This isn't based on any official information, just pure armchair speculation... but:
On one level, the liquid mirror is just a manifestation of the dissolution of the fake reality of the Matrix. It evokes a dreamlike quality in keeping with Morpheus' lines during the scene, and also provides an element of growing tension that leads up to the shock of waking up.
This, however, doesn't explain why it's specifically a mirror — a melting wall would do just as well for that. On another level, though, a mirror is a metaphor for both perception and for a boundary. (Note the focus on Morpheus' mirror shades, and on Neo's reflection in them, in the previous scene.)
Before taking the pill, Neo's perception of himself and his surroundings was flawed, like the broken mirror — he perceived the illusion of the Matrix as real. The healing of the mirror is the first step in his beginning to perceive the Matrix for what it really is.

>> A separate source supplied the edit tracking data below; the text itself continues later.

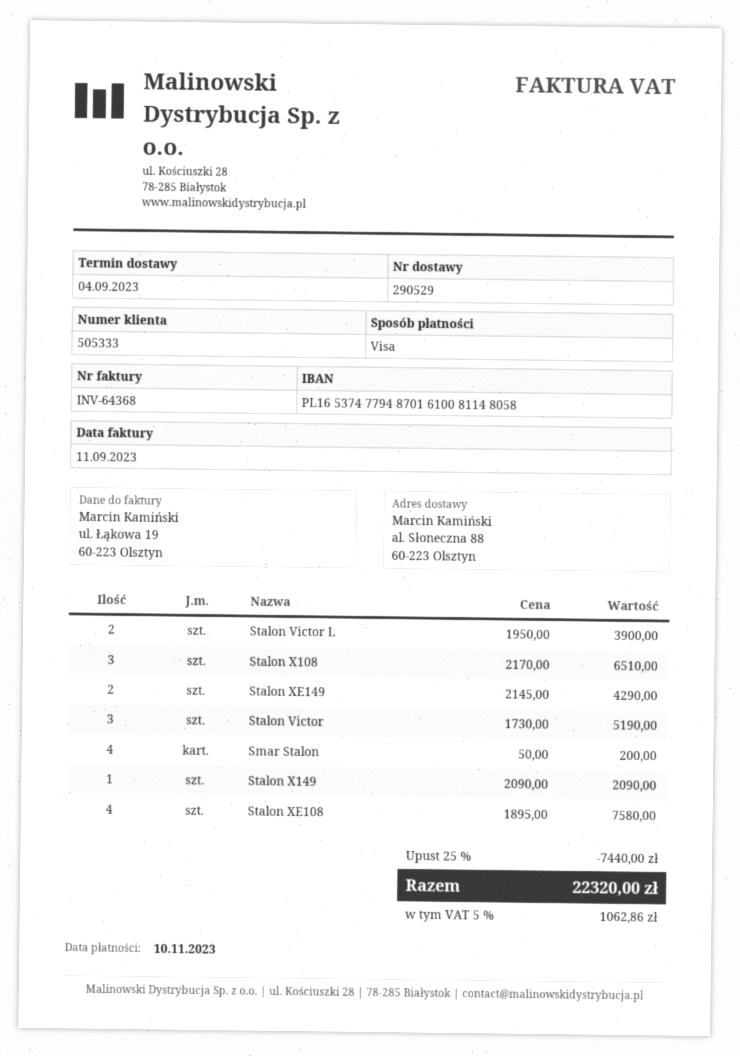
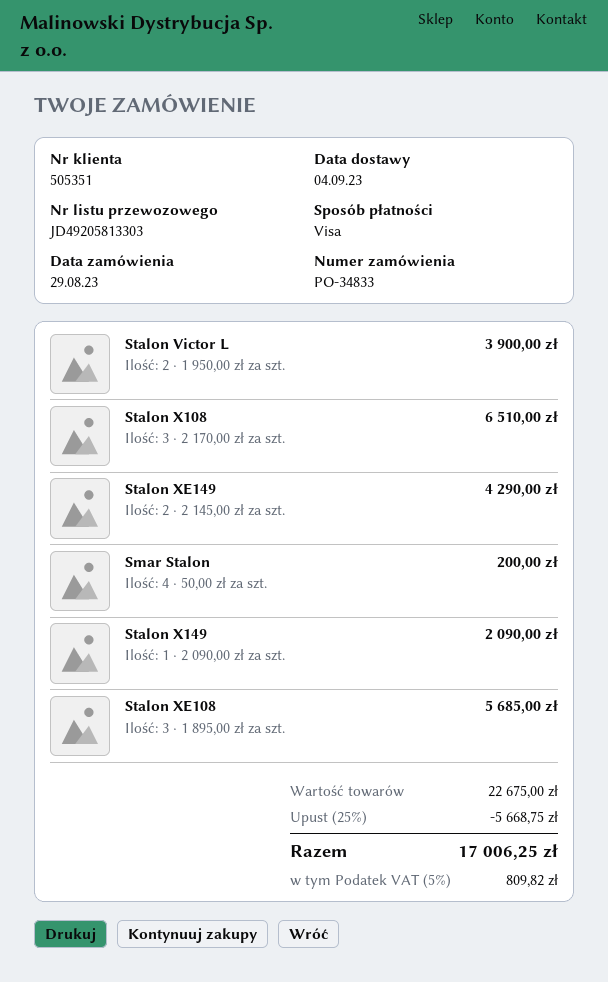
customer number: 505333 -> 505351
Stalon Victor: 3 x 1730.00 = 5190.00 -> none
Stalon XE108: 4 x 1895.00 = 7580.00 -> 3 x 1895.00 = 5685.00
discount: 25% = 7440.00 -> 25% = 5668.75
tax: 5% = 1062.86 -> 5% = 809.82
total: 22320.00 -> 17006.25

By touching the surface of the mirror, Neo takes a step across the boundary between the Matrix and the real world (there's almost certainly an allusion to Lewis Carroll's Through the Looking-Glass here, just as the previous scene referenced Alice in Wonderland), a step whose irreversibility is shown by the mirror swallowing up Neo completely.
On yet another (less metaphorical) level, it's not really clear whether the mirror engulfing Neo actually represents an effect of the pill, or of the Matrix fighting against it. In particular, some of the other characters' exclamations while the process is occurring could be taken to imply that the mirror represents some kind of countermeasure that is trying to kill Neo before the others can free him.
Then again, that ambiguity may well also be intentional — there's a strong element of death and rebirth in the scene, and in the one that follows it. It might not matter whether it's the Matrix or the pill that's trying to kill Neo; the important thing is that he dies in the Matrix and is reborn in the real world.